** Task input follows **

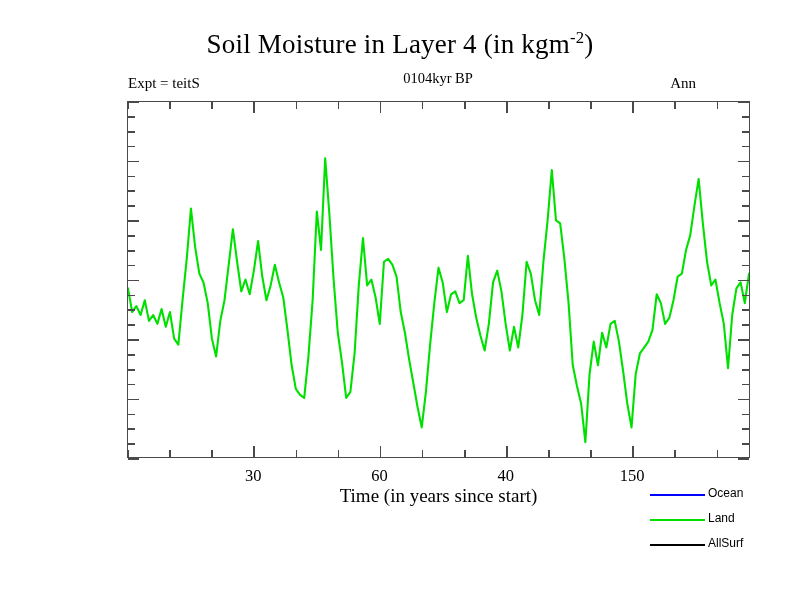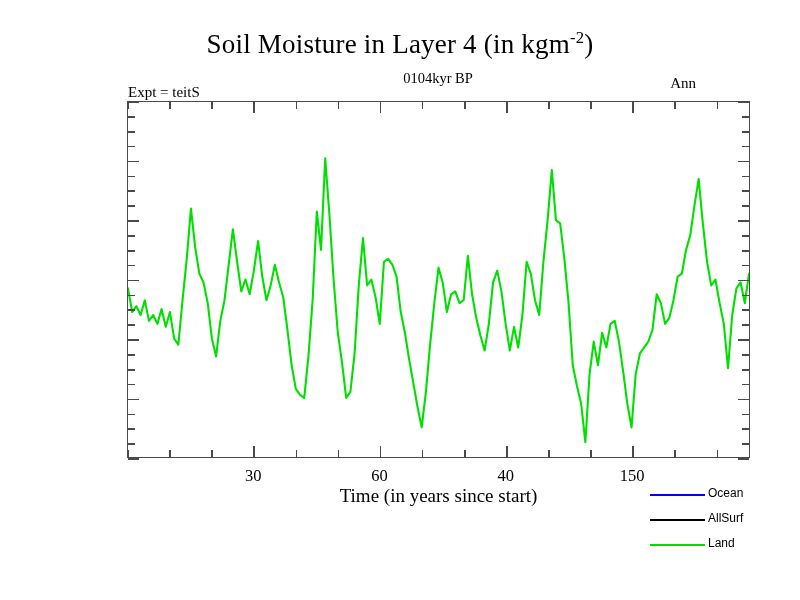--- a/index.html
+++ b/index.html
@@ -39,7 +39,6 @@
     top: 75px;
     font-size: 15px;
     white-space: nowrap;
-    margin-top: 9px;
   }
   #period-label {
     position: absolute;

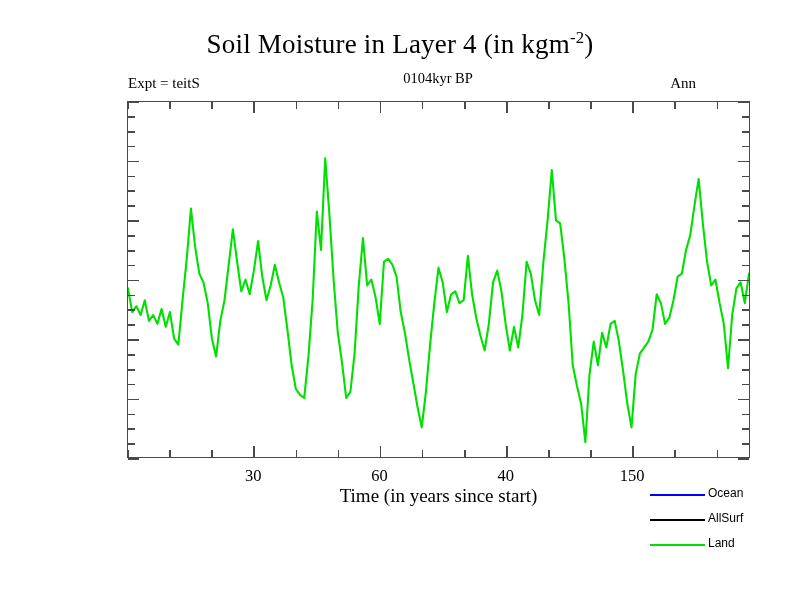--- a/index.html
+++ b/index.html
@@ -252,13 +252,13 @@
         <div class="legend-text">Ocean</div>
       </div>
       <div class="legend-row">
+        <div class="legend-line" style="background: rgb(0, 224, 0);"></div>
+        <div class="legend-text">Land</div>
+      </div>
+      <div class="legend-row">
         <div class="legend-line" style="background: rgb(0, 0, 0);"></div>
         <div class="legend-text">AllSurf</div>
       </div>
-      <div class="legend-row">
-        <div class="legend-line" style="background: rgb(0, 224, 0);"></div>
-        <div class="legend-text">Land</div>
-      </div>
     </div>
 
 </div>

** End of Task input **

* Exercise goal *
When the word "Land" shows up in a line of the entries, report that line.

* Expected answer *
+        <div class="legend-text">Land</div>
-        <div class="legend-text">Land</div>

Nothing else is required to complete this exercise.